Una foto delle emoji disponibili su Sharp PI-4000, fatta da Sephton

A partire da questa scoperta, Sephton ha cominciato a cercare altri casi di vecchi computer giapponesi in cui fosse possibile includere simboli e icone raffiguranti specifici oggetti, faccine o animali all’interno di un testo più ampio. E ha fatto delle scoperte ancora più interessanti: i palmari NEC PI-ET1, Panasonic FW-U1S50 e Sharp WD-A521 messi in vendita nel 1990, per esempio, contenevano già simboli simili a quelli poi presenti sul dispositivo Sharp del 1994, così come il PA-8500, del 1988.

Ancora prima, in un set di caratteri creato nel 1959 per agevolare le comunicazioni tra i giornali giapponesi era stato incluso il simbolo di una palla da baseball, non troppo diversa dall’emoji che usiamo oggi per lo stesso oggetto. Un libro di tipografia giapponese del 1965 includeva il simbolo di una luna piena con una faccina sorridente mentre nei tardi anni Settanta vari set di caratteri installati nei computer fissi giapponesi includevano simboli che rappresentavano dischi volanti, automobili, serpenti, faccine sorridenti.
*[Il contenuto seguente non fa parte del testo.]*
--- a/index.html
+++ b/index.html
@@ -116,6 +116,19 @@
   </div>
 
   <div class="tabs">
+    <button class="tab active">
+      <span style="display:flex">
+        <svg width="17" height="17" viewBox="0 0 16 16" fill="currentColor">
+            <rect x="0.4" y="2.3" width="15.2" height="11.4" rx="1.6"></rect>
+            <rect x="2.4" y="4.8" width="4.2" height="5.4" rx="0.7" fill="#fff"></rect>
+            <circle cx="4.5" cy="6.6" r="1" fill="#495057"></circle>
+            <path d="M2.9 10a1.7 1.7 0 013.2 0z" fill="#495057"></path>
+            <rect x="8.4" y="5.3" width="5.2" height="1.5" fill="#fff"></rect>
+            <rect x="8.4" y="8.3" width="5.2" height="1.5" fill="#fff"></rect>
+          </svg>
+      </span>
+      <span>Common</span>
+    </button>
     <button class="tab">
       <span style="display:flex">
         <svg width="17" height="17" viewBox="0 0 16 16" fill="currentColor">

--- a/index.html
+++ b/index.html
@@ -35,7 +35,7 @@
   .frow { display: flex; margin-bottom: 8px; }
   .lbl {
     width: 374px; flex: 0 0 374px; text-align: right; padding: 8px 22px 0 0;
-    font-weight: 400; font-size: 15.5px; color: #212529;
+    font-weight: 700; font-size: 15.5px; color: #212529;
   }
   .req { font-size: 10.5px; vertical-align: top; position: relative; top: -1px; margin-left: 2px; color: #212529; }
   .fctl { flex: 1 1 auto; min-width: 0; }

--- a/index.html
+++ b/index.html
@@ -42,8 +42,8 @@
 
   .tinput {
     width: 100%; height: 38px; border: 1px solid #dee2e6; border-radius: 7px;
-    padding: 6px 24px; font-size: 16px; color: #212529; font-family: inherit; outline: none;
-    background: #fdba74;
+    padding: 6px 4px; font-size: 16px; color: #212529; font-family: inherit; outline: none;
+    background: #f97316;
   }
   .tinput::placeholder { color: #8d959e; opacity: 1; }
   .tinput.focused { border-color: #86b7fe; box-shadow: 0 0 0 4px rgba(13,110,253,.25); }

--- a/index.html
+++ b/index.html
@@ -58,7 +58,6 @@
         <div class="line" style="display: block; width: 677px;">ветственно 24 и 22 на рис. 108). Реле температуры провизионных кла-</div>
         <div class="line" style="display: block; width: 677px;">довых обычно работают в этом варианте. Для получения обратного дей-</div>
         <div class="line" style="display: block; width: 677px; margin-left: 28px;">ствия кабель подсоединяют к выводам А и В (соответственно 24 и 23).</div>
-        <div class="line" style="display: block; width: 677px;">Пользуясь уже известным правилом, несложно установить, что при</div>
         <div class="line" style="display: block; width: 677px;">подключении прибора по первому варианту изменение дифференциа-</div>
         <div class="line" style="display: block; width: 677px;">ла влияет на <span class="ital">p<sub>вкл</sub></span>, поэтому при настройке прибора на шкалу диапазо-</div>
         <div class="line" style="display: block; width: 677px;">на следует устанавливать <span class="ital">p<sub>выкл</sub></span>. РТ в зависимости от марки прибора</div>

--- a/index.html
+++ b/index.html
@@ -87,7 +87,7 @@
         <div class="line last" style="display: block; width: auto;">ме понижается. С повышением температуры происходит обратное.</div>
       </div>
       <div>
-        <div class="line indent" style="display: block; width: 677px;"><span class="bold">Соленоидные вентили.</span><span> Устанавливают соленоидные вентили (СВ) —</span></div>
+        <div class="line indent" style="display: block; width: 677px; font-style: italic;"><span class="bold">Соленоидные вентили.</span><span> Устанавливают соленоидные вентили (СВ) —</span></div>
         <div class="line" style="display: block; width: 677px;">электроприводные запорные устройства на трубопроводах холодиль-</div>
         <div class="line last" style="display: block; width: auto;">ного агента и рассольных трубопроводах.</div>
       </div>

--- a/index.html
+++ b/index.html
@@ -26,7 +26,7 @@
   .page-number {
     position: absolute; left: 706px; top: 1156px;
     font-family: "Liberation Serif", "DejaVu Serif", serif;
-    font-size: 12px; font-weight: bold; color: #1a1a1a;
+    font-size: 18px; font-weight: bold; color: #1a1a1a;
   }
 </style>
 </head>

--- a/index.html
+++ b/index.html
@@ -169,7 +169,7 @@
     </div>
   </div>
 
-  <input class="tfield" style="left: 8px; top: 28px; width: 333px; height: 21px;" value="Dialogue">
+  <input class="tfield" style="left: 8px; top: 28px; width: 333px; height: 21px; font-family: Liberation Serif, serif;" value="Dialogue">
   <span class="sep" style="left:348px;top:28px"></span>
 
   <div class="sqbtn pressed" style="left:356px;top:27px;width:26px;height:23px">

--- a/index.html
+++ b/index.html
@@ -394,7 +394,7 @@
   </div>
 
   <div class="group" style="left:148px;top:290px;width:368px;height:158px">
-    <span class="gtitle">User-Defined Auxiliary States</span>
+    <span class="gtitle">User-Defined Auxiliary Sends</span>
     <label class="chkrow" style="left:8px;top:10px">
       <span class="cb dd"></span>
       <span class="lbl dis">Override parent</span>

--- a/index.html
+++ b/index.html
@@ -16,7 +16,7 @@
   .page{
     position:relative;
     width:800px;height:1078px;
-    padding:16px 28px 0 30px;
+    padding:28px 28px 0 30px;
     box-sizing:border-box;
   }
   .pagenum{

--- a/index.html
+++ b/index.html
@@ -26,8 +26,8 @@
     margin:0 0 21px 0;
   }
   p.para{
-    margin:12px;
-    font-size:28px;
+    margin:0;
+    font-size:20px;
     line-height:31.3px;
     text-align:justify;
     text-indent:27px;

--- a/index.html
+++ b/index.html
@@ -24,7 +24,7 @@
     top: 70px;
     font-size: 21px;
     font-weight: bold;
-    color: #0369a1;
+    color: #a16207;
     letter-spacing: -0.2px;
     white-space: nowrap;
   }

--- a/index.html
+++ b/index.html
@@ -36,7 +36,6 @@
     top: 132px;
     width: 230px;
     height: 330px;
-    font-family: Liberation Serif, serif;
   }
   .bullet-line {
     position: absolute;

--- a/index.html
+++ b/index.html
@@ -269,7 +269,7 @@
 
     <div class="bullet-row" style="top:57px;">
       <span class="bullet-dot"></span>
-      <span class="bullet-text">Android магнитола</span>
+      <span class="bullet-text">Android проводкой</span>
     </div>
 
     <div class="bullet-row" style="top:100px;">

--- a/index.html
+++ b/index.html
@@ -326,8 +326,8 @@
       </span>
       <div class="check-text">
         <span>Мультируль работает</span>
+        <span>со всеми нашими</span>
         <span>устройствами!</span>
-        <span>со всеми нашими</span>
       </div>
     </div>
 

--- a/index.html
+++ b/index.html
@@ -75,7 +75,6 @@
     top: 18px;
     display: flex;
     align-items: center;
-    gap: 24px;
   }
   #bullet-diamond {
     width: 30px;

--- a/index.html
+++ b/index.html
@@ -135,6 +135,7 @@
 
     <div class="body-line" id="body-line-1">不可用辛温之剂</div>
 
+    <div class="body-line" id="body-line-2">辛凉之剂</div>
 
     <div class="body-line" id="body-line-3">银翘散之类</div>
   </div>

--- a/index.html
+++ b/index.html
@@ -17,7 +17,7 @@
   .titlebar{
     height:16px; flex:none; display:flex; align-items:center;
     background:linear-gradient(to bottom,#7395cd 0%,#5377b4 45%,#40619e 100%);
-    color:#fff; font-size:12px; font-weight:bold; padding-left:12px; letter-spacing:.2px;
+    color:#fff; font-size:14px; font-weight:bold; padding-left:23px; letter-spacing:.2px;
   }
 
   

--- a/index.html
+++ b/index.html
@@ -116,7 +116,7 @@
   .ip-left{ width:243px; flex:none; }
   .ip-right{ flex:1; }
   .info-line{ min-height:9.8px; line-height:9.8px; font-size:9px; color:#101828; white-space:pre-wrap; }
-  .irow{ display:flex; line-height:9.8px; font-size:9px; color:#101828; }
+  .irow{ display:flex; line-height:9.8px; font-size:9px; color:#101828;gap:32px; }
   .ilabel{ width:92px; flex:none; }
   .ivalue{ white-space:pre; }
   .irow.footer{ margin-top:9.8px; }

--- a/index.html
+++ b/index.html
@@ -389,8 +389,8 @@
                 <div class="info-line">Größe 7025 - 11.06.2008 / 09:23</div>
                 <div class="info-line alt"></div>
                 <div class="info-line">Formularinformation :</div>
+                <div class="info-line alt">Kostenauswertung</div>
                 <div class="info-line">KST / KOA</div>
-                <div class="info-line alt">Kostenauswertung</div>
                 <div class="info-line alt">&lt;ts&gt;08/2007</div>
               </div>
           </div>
Le emoji disponibili sul dispositivo NEC PI-ET1 (1990)

Verso la metà degli anni Novanta in Giappone cominciarono a diffondersi i primi modelli di telefoni cellulari mobili, con cui telefonare e mandare messaggi: la teoria di Sephton è che si parli molto delle emoji di NTT DOCOMO perché siamo abituati a pensare alle emoji soltanto nel contesto del telefoni e oggi degli smartphone, escludendo quindi simboli molto simili presenti su dispositivi di tipo diverso.

«Cosa significa tutto questo? Prima di tutto che la storia delle emoji non è definita quanto pensassimo. Potete decidere voi quale pensate che sia la prima emoji “vera e propria”, dipende dalla vostra definizione personale», scrive il programmatore. «Personalmente, definisco la data di inizio degli emoji come il momento in cui i set di questi simboli sono apparsi per la prima volta con l’intenzione di usarli nella composizione di un testo. Non penso che la cronologia dovrebbe iniziare dai telefoni cellulari: mi sembra una decisione un po’ arbitraria che ignora gran parte della storia. È come dire che la musica ha cominciato a esistere solo dal momento in cui è stato possibile registrarla e ascoltarla senza la presenza dei musicisti stessi».